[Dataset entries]
▶
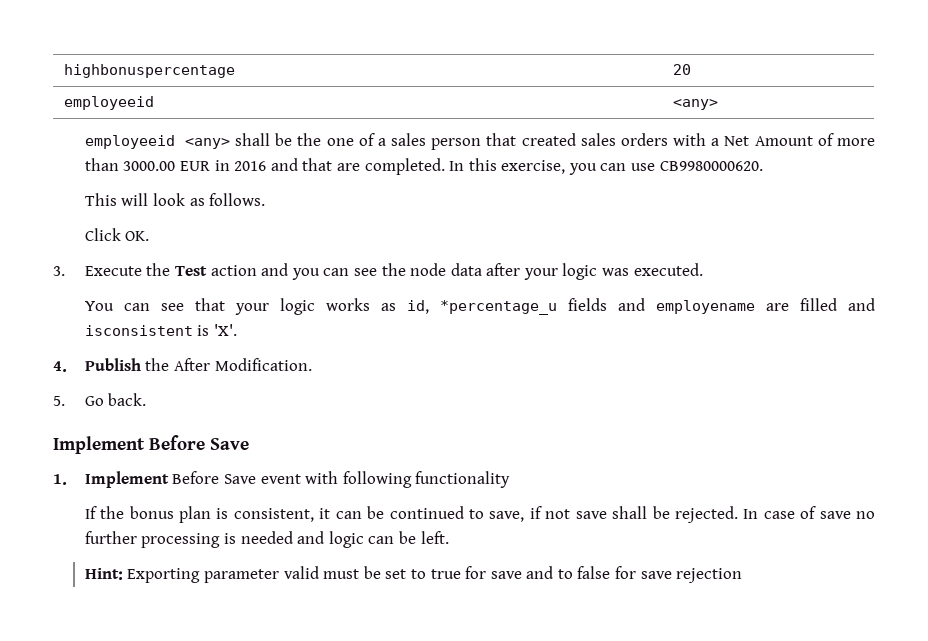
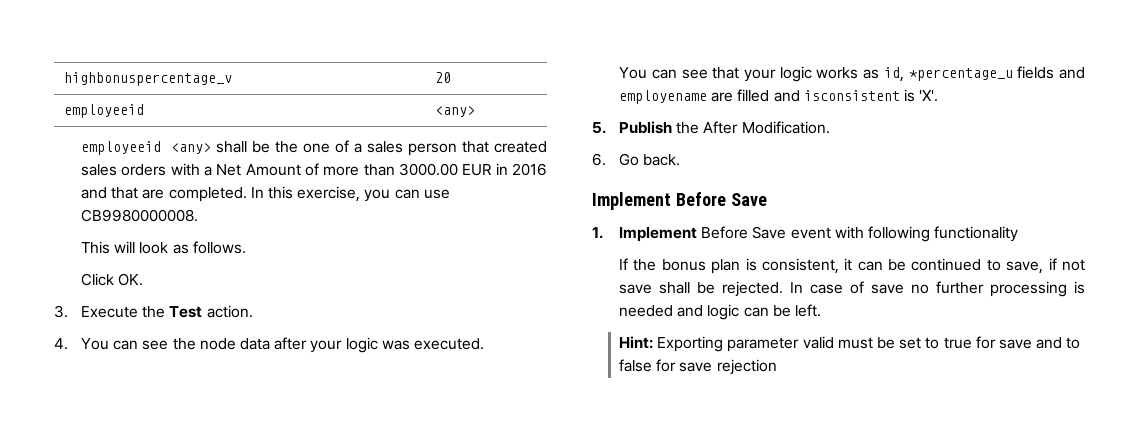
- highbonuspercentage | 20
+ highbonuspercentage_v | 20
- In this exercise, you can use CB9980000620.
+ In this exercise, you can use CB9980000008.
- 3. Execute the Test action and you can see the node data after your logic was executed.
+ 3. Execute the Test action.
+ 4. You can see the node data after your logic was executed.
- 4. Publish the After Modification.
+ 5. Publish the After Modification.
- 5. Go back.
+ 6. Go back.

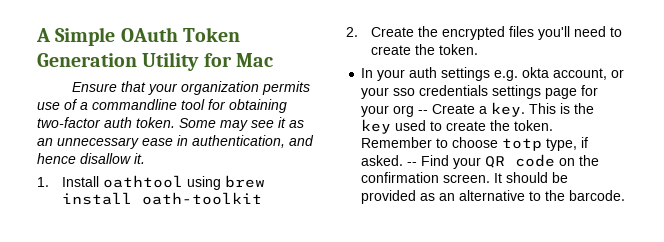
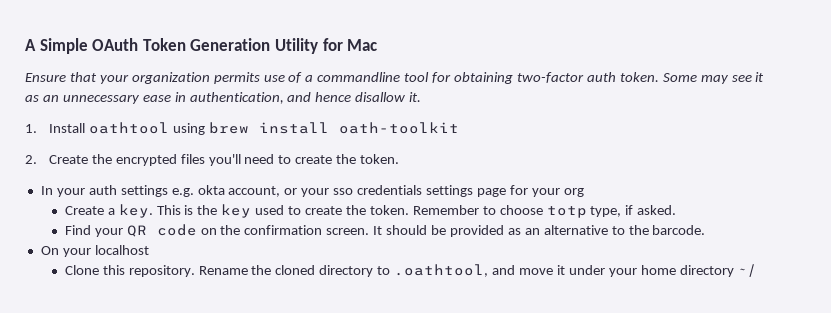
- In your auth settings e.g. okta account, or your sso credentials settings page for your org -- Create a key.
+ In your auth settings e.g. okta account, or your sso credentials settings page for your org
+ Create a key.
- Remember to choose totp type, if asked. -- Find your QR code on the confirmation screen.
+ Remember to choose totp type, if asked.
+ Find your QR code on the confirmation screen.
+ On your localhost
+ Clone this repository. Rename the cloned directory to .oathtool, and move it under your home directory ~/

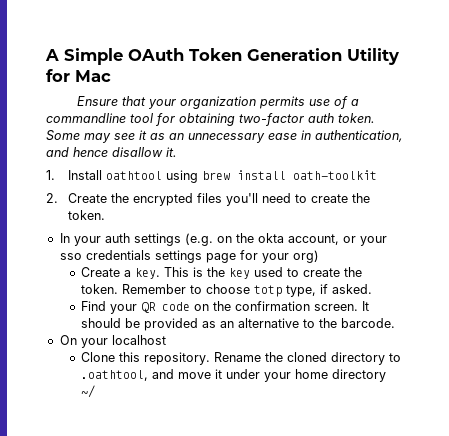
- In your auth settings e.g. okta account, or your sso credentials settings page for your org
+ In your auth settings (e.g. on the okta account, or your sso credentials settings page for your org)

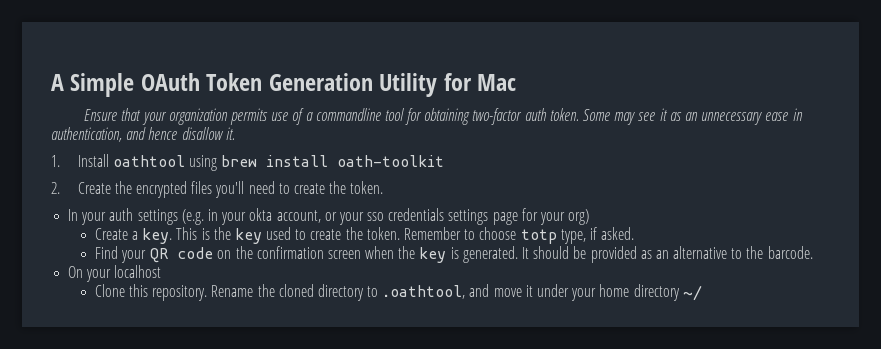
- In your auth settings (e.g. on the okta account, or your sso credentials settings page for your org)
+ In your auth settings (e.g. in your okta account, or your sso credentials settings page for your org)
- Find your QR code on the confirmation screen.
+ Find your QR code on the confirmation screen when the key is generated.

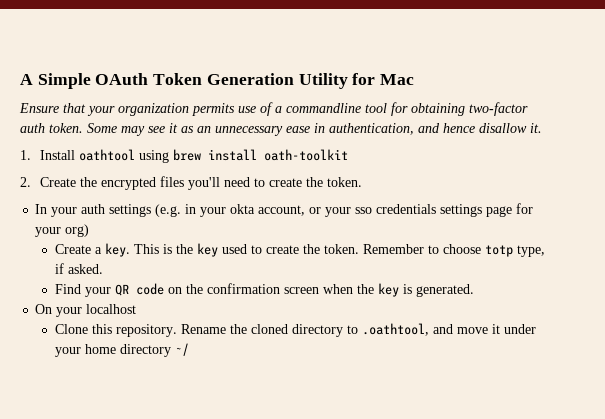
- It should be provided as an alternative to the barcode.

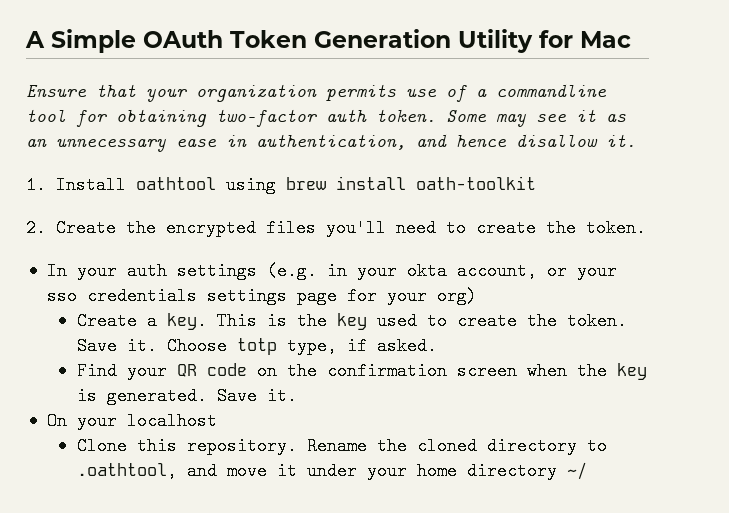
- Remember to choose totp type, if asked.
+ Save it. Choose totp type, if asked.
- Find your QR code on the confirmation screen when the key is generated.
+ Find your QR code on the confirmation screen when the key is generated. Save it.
◀
▶
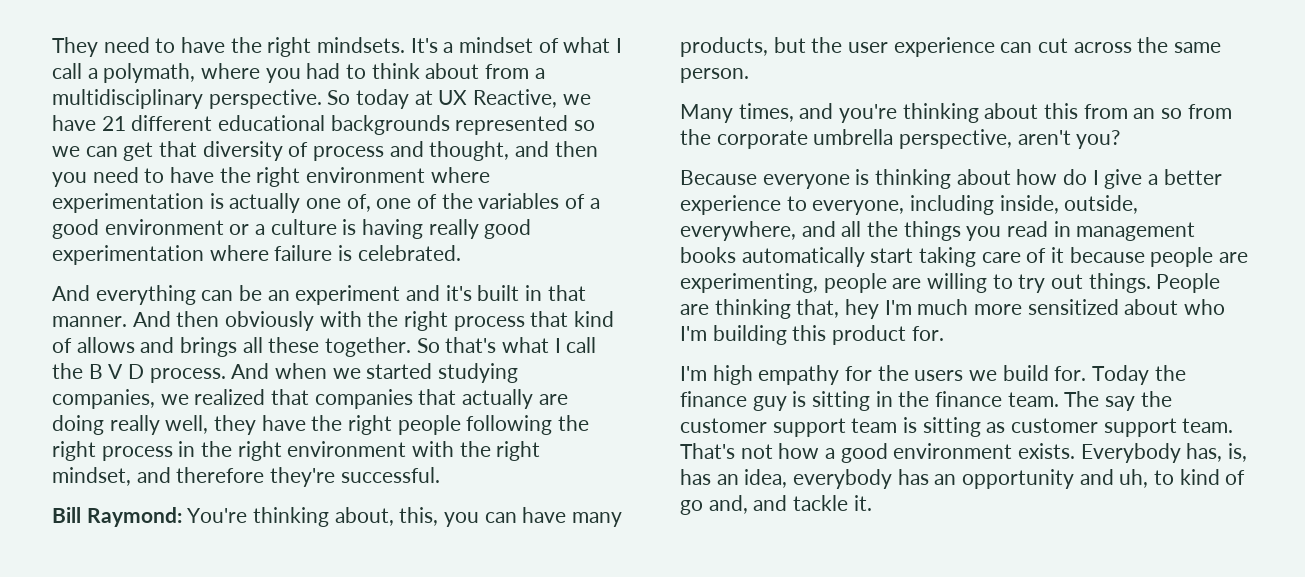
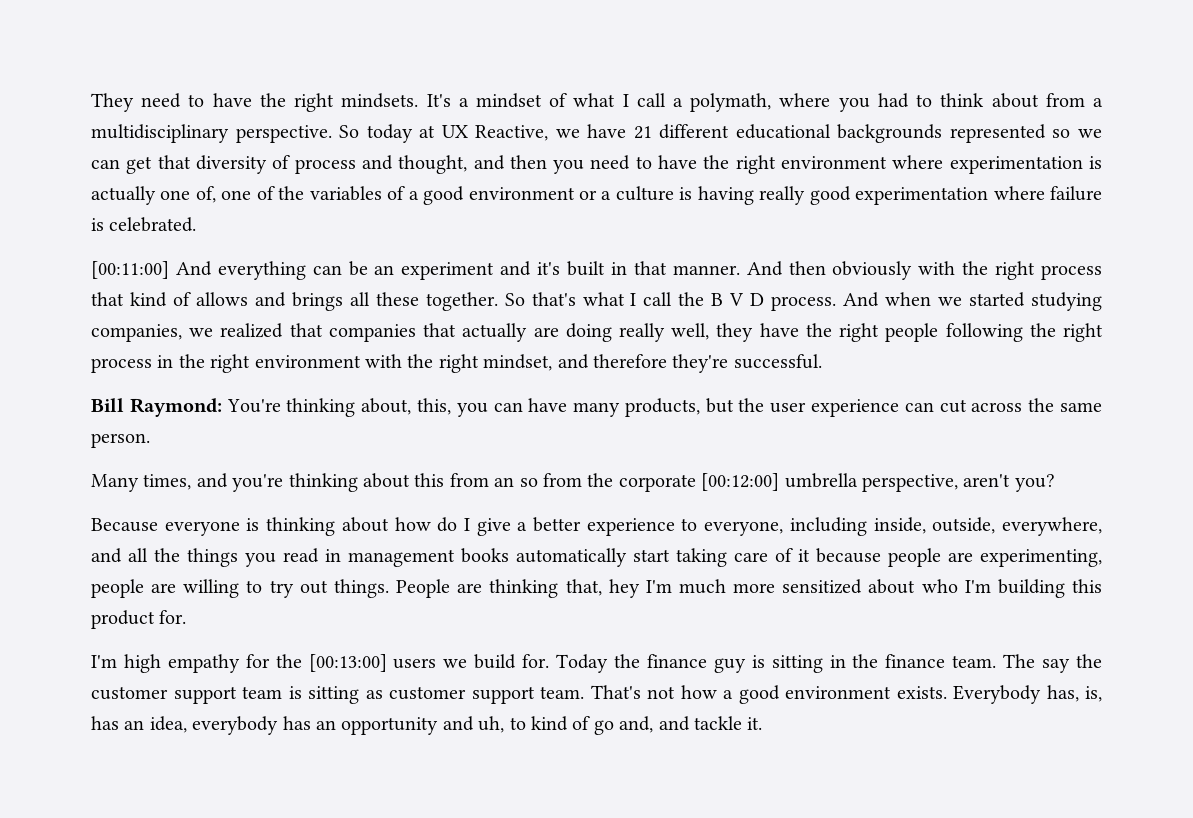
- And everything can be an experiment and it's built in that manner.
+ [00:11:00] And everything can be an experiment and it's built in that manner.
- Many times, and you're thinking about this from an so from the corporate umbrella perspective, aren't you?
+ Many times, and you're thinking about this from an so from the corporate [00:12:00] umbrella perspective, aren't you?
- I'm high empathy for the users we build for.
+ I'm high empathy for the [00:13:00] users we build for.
◀
▶
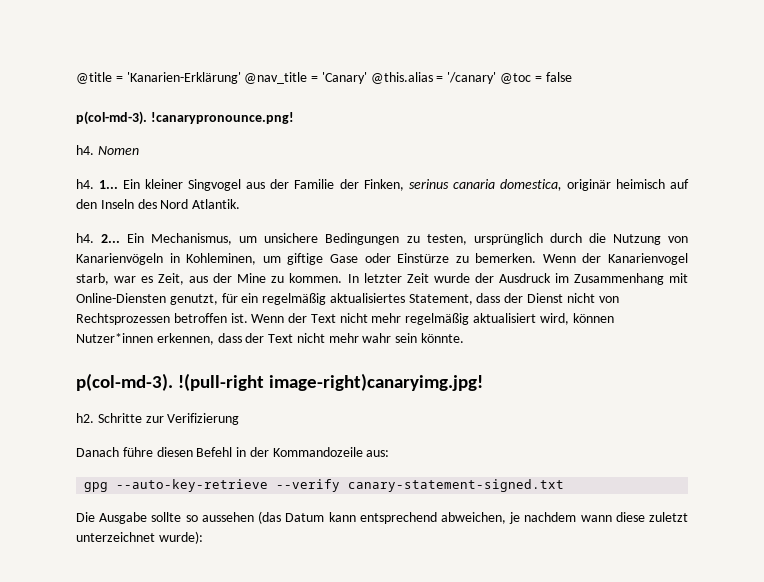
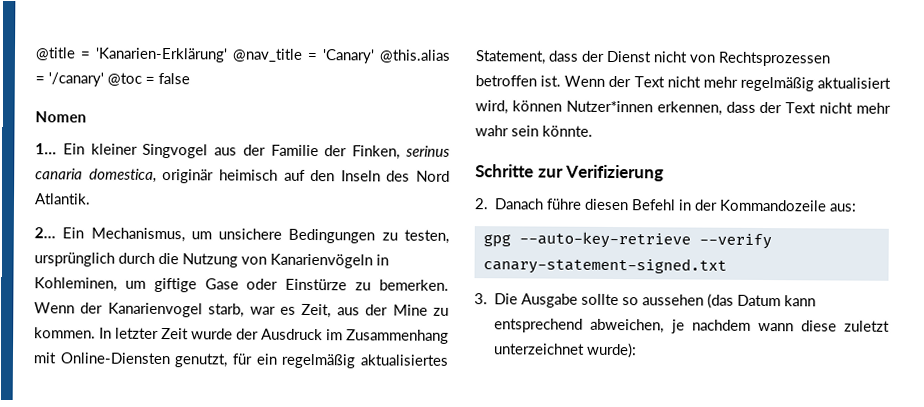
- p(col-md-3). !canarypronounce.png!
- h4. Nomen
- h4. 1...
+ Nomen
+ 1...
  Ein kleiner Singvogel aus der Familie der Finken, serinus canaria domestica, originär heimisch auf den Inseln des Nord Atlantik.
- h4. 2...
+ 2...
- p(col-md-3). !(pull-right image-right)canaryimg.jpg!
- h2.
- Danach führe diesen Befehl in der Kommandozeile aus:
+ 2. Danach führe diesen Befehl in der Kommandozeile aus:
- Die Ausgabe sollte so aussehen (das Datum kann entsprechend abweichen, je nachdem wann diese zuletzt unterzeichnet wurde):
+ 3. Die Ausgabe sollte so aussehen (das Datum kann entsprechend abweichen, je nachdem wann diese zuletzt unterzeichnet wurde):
◀
__Work task__
Excerpt from the records above: set down only the lines from the one that contains "the Test action." through the one that contains "generated. Save it.", inclusive, word for word. Pictures stay out.

__Solved problem__
+ 3. Execute the Test action.
+ 4. You can see the node data after your logic was executed.
- 4. Publish the After Modification.
+ 5. Publish the After Modification.
- 5. Go back.
+ 6. Go back.

- In your auth settings e.g. okta account, or your sso credentials settings page for your org -- Create a key.
+ In your auth settings e.g. okta account, or your sso credentials settings page for your org
+ Create a key.
- Remember to choose totp type, if asked. -- Find your QR code on the confirmation screen.
+ Remember to choose totp type, if asked.
+ Find your QR code on the confirmation screen.
+ On your localhost
+ Clone this repository. Rename the cloned directory to .oathtool, and move it under your home directory ~/

- In your auth settings e.g. okta account, or your sso credentials settings page for your org
+ In your auth settings (e.g. on the okta account, or your sso credentials settings page for your org)

- In your auth settings (e.g. on the okta account, or your sso credentials settings page for your org)
+ In your auth settings (e.g. in your okta account, or your sso credentials settings page for your org)
- Find your QR code on the confirmation screen.
+ Find your QR code on the confirmation screen when the key is generated.

- It should be provided as an alternative to the barcode.

- Remember to choose totp type, if asked.
+ Save it. Choose totp type, if asked.
- Find your QR code on the confirmation screen when the key is generated.
+ Find your QR code on the confirmation screen when the key is generated. Save it.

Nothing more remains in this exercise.